Alay, lebay, jayus, garing, cumi, meneketehe, ember, bonyok, unyu, sampai kowawa. Itu hanya segelintir dari yang begitu banyak beredar di kalangan anak gaul. Lalu, di mana bahasa-bahasa prokem ini tersebar? Yang paling berjasa adalah social media. Banyak juga istilah yang dilahirkan dari Twitter, tersebar luas di sana, kemudian diadaptasi secara oral dan jadi salah satu kata baru yang paling sering diucapkan. Sebenarnya, seberapa besar pengaruh bahasa gaul yang terus berkembang dengan bahasa asli kita, baik bahasa daerah maupun bahasa Indonesia baku?

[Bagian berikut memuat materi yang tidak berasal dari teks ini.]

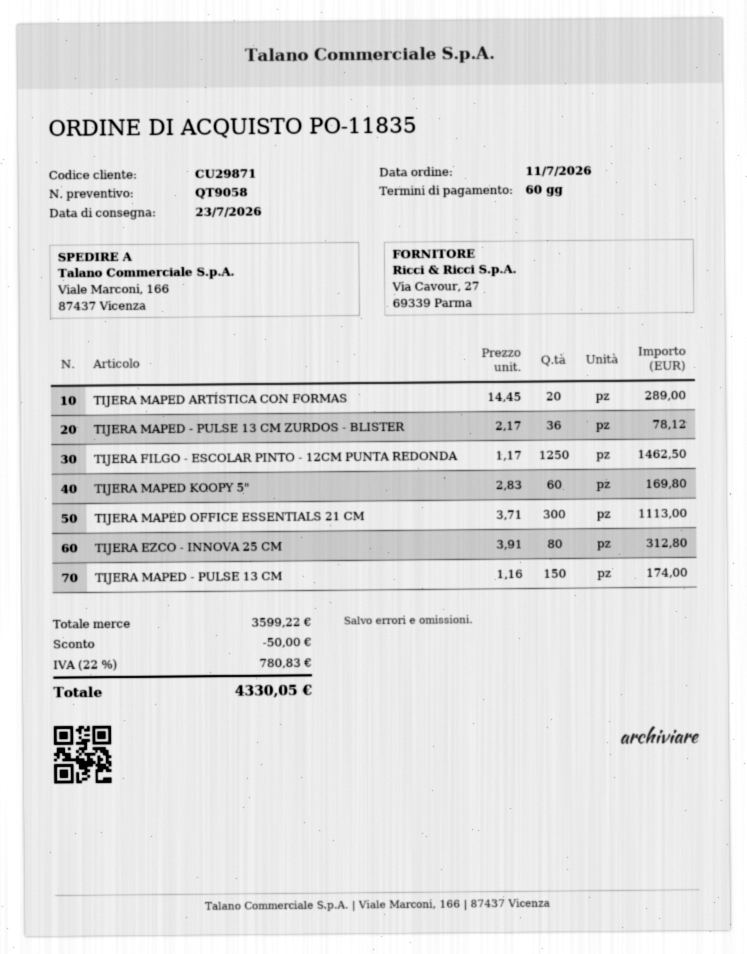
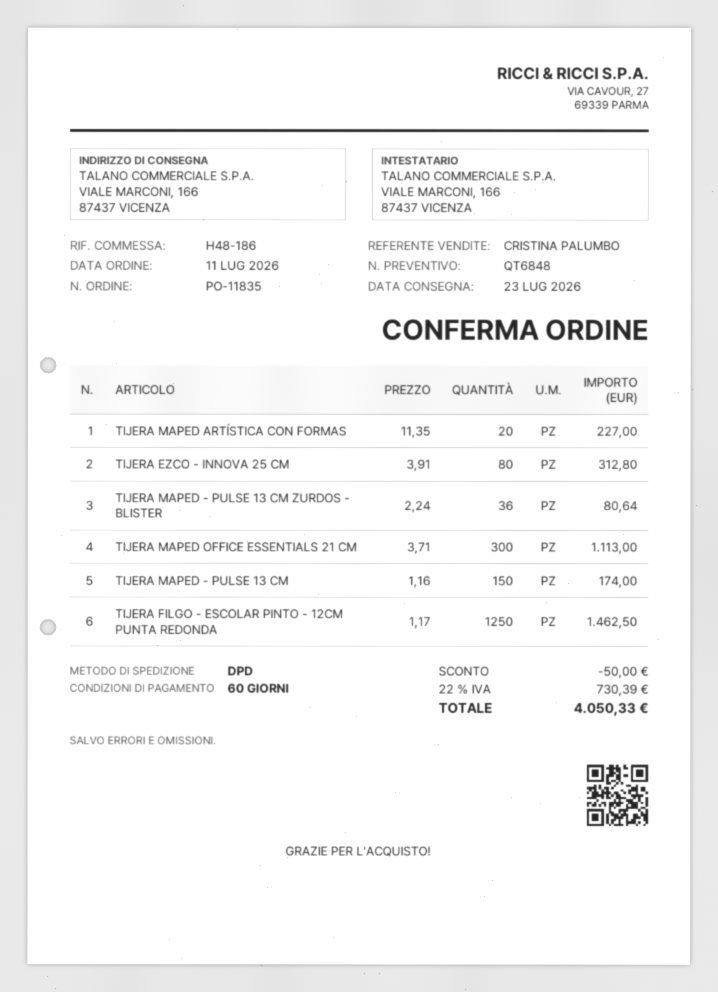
quote number: QT9058 -> QT6848
TIJERA MAPED ARTÍSTICA CON FORMAS: 20 x 14.45 = 289.00 -> 20 x 11.35 = 227.00
TIJERA MAPED - PULSE 13 CM ZURDOS - BLISTER: 36 x 2.17 = 78.12 -> 36 x 2.24 = 80.64
TIJERA MAPED KOOPY 5": 60 x 2.83 = 169.80 -> none
tax: 22% = 780.83 -> 22% = 730.39
total: 4330.05 -> 4050.33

Springs Academy, sekolah di Sheffield, Inggris, melarang siswa menggunakan bahasa gaul di lingkungan sekolah dan hanya memperbolehkan penggunaan bahasa Inggris yang baik dan. Alasannya? Demi karier mereka nantinya. Jika terbiasa menggunakan Bahasa Inggris yang baik dan benar, para siswa juga akan berkomunikasi dengan baik ketika wawancara. Kathy August, CEO United Learning Trust, mengatakan bahwa pihak sekolah ingin memastikan siswanya percaya diri menggunakan bahasa Inggris standar. Para siswa dilarang menggunakan kata hiya atau see ya dalam perbincangan mereka dan menggantinya dengan good morning atau thank you.

Makin maraknya penggunaan jejaring sosial dan pesan pendek di handphone memang menyebabkan kata-kata gaul lebih banyak digunakan. Keterbatasan kata juga bisa diatasi dengan bahasa gaul yang cenderung pendek. Tapi, umumnya kebiasaan menggunakan bahasa gaul terbawa sampai ke kehidupan formalmu. Sadar, nggak?

“Saya paling tidak sabar kalau diminta mengajari ulang bahasa baku kepada murid saya. Bahasa Indonesia memang sering disepelekan, jadi ya bisa ditebak bagaimana kualitas berbahasa anak zaman sekarang. Padahal ini, kan, bahasa dasar yang harusnya paling dikuasai dibandingkan bahasa lain. Yang terjadi sekarang sebaliknya, mereka menguasai bahasa asing dan bahasa gaul untuk menunjukkan eksistensi mereka di lingkungan pergaulannya.”

-Edin, 35 tahun, guru bahasa Indonesia-

Nah, nggak lucu, kan, kalau masalah bahasa menghambat pendidikan dan kariermu? Sebenarnya nggak sulit memilah bahasa apa yang mau kamu gunakan karena tiap orang punya kesadaran menyesuaikan bahasa saat berbincang dengan lawan bicaranya. Simpelnya, peka terhadap situasi dan tempatkan dirimu dengan benar. Kita nggak mungkin berdiam diri dan cuek terhadap perkembangan bahasa gaul, karena mau nggak mau itu juga bisa jadi modal utama kita berkomunikasi dan masuk ke berbagai komunitas sosial dan memperluas jaringan. Tapi, juga nggak lantas melupakan bahasa Indonesia yang merupakan identitas asli kita, kan? Be smart!